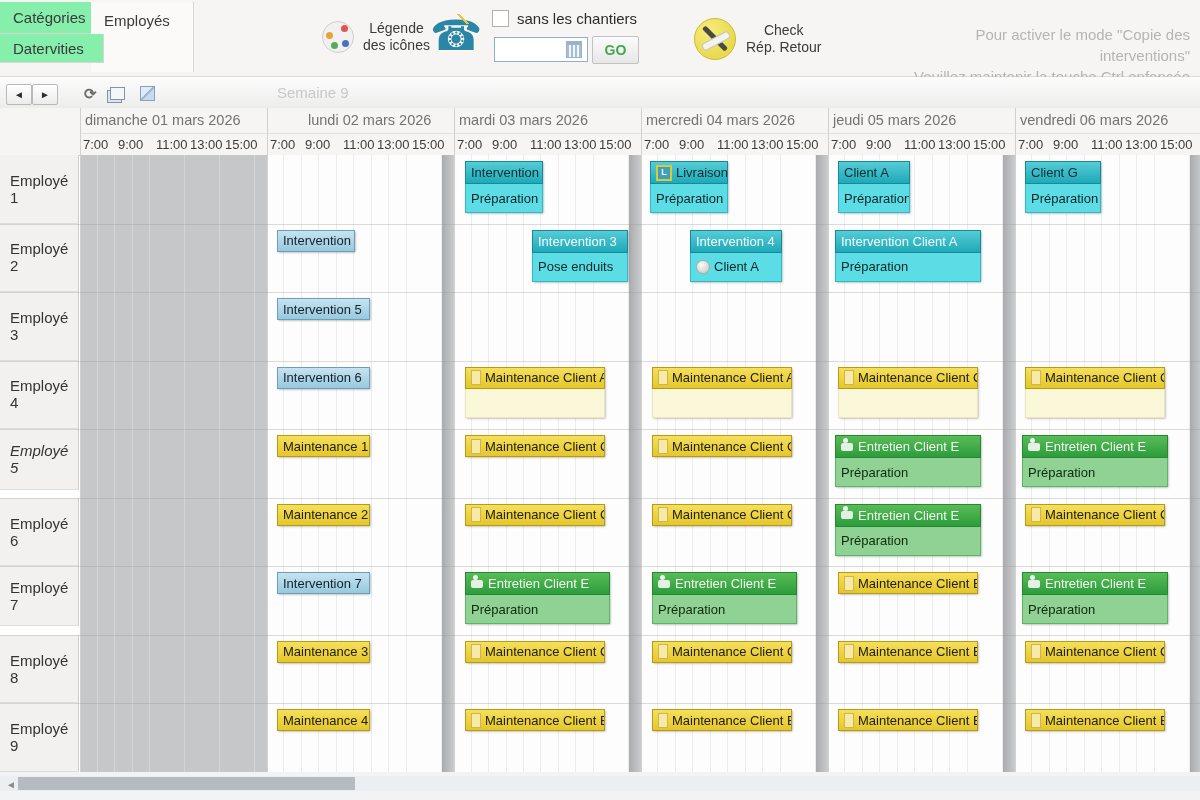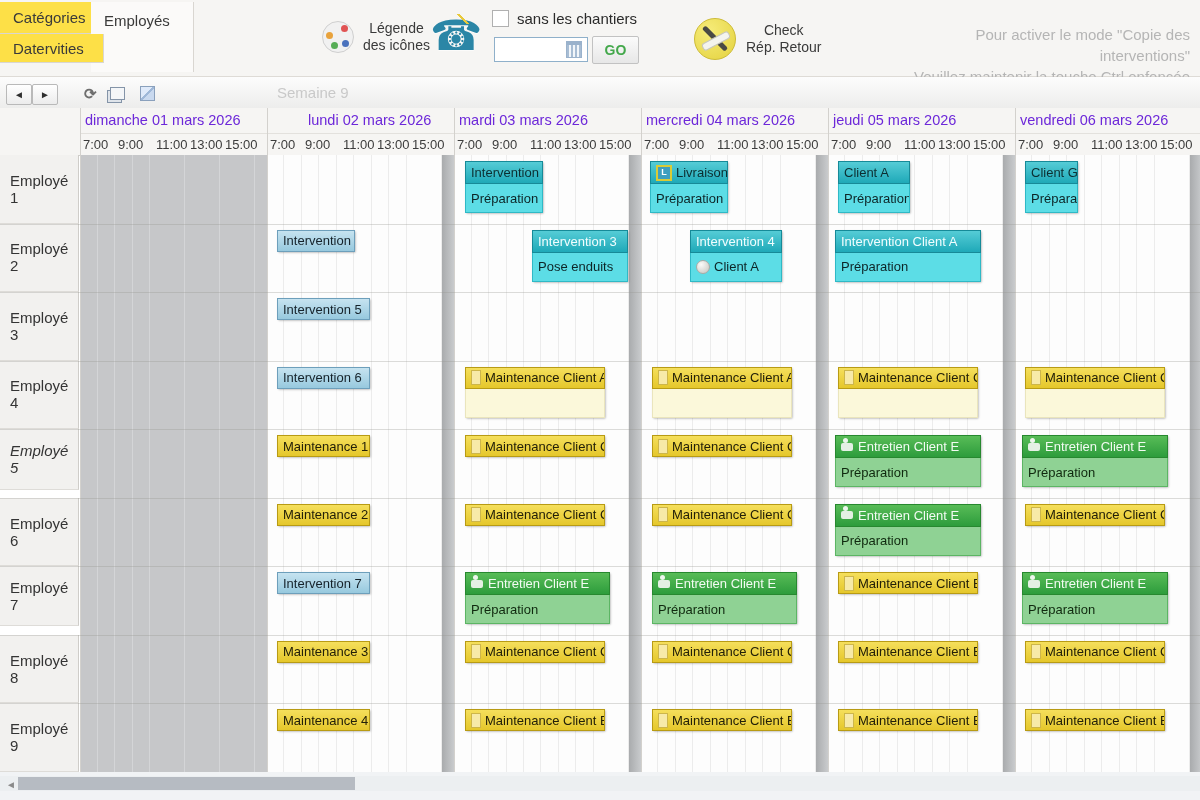--- a/index.html
+++ b/index.html
@@ -10,7 +10,7 @@
 
   
   #topbar{left:0;top:0;width:1200px;height:76px;background:#f6f5f3;border-bottom:1px solid #dedbd6;}
-  .tabcell{display:flex;align-items:center;padding-left:13px;font-size:15px;color:#3a3a3a;background:#fde047;cursor:pointer;}
+  .tabcell{display:flex;align-items:center;padding-left:13px;font-size:15px;color:#3a3a3a;background:#86efac;cursor:pointer;}
   #tab-categories{left:0;top:2px;width:90px;height:31px;border-bottom:1px solid #d9d6d1;border-right:1px solid #d9d6d1;}
   #tab-employes{left:91px;top:2px;width:89px;height:60px;background:#fbfaf9;border-right:1px solid #d9d6d1;align-items:flex-start;padding-top:10px;}
   #tab-datervities{left:0;top:34px;width:90px;height:28px;border-bottom:1px solid #d9d6d1;border-right:1px solid #d9d6d1;}

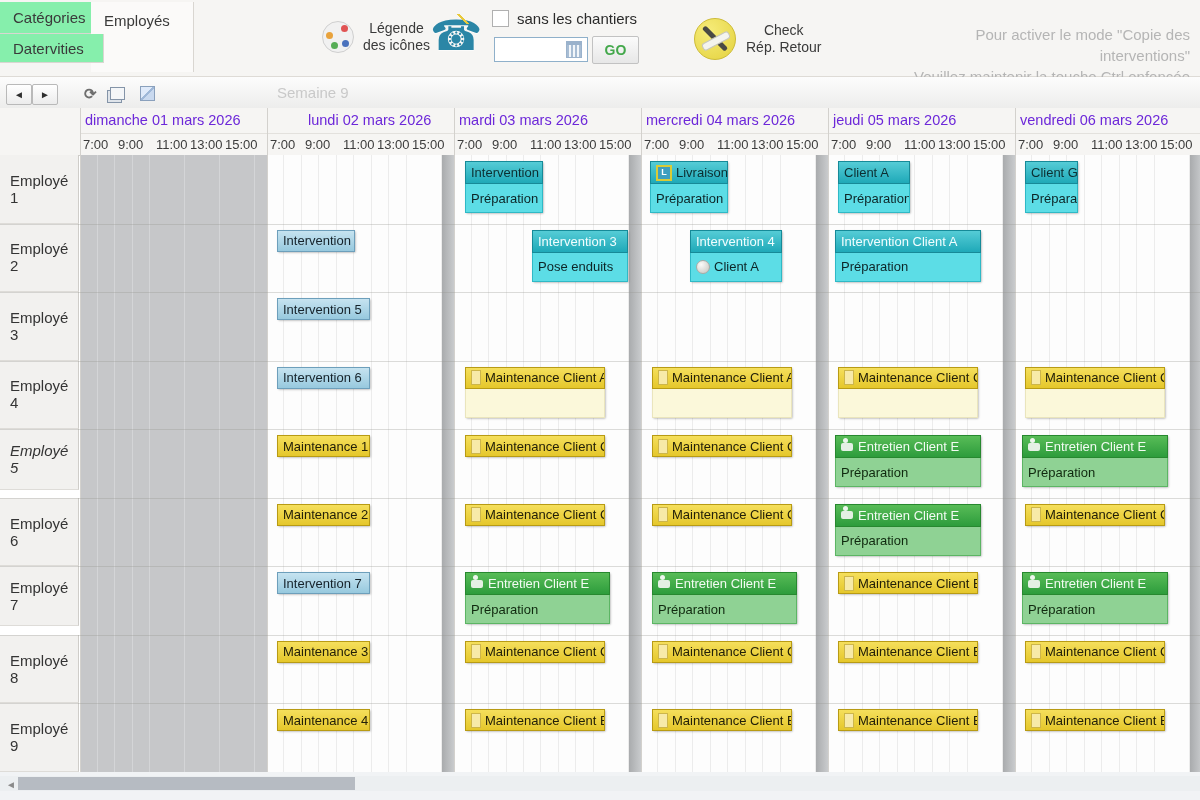--- a/index.html
+++ b/index.html
@@ -68,7 +68,7 @@
 
   
   #headband{left:0;top:108px;width:1200px;height:47px;background:#f6f5f3;border-bottom:1px solid #cfcdc9;}
-  .dayname{position:absolute;top:4px;font-size:14.5px;color:#6d28d9;white-space:nowrap;}
+  .dayname{position:absolute;top:4px;font-size:14.5px;color:#737373;white-space:nowrap;}
   .hourlbl{position:absolute;top:29px;font-size:13px;color:#3c3c3c;white-space:nowrap;}
   .vline{position:absolute;width:1px;background:#d3d1cd;}
   .hband-sep{left:80px;top:133px;width:1120px;height:1px;background:#e3e1dd;}

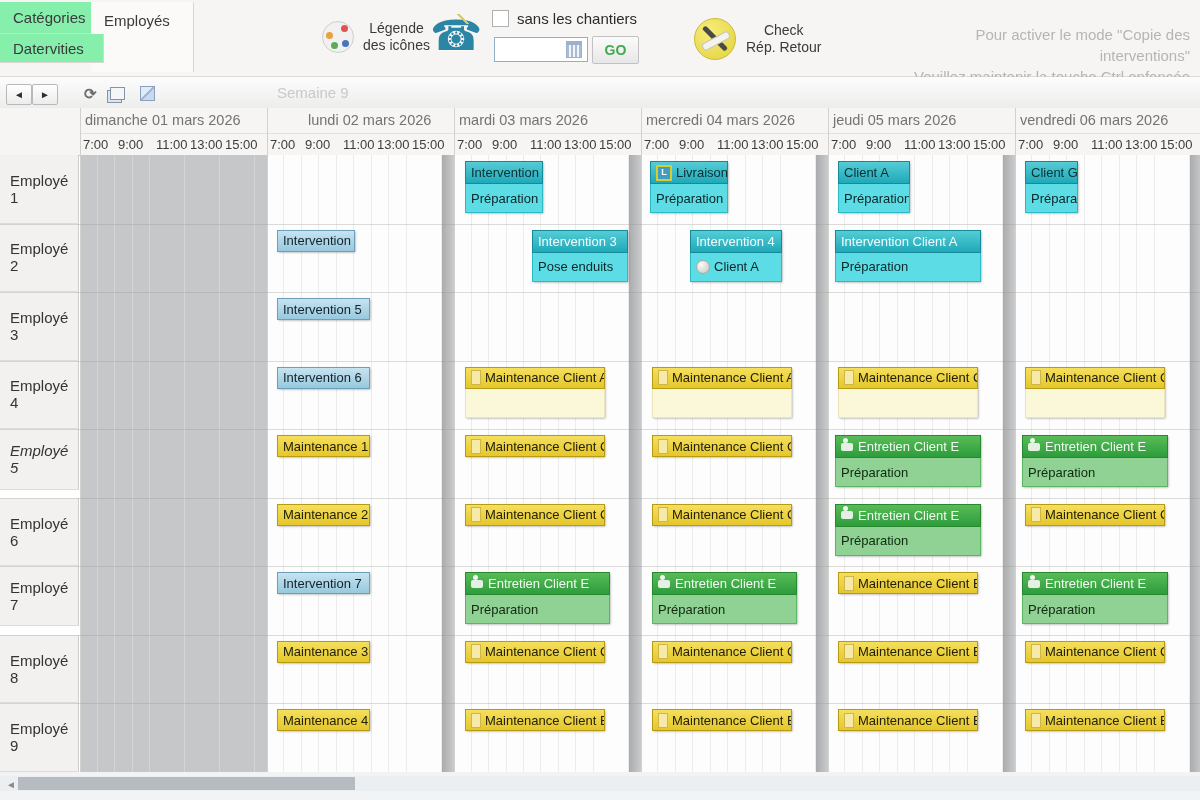--- a/index.html
+++ b/index.html
@@ -280,7 +280,7 @@
         <span>Préparation</span>
       </div>
     </div>
-    <div class="event" style="left: 1025px; top: 161px; width: 53px;">
+    <div class="event" style="left: 1025px; top: 161px; width: 76px;">
       <div class="seg teal-h tone-dark">
         <span>Client G</span>
       </div>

* * * * * * *

• _Your task_
Copy out every line in the records where the word "height" is found.

• _Expected answer_
   #topbar{left:0;top:0;width:1200px;height:76px;background:#f6f5f3;border-bottom:1px solid #dedbd6;}
   #tab-categories{left:0;top:2px;width:90px;height:31px;border-bottom:1px solid #d9d6d1;border-right:1px solid #d9d6d1;}
   #tab-employes{left:91px;top:2px;width:89px;height:60px;background:#fbfaf9;border-right:1px solid #d9d6d1;align-items:flex-start;padding-top:10px;}
   #tab-datervities{left:0;top:34px;width:90px;height:28px;border-bottom:1px solid #d9d6d1;border-right:1px solid #d9d6d1;}
   #headband{left:0;top:108px;width:1200px;height:47px;background:#f6f5f3;border-bottom:1px solid #cfcdc9;}
   .hband-sep{left:80px;top:133px;width:1120px;height:1px;background:#e3e1dd;}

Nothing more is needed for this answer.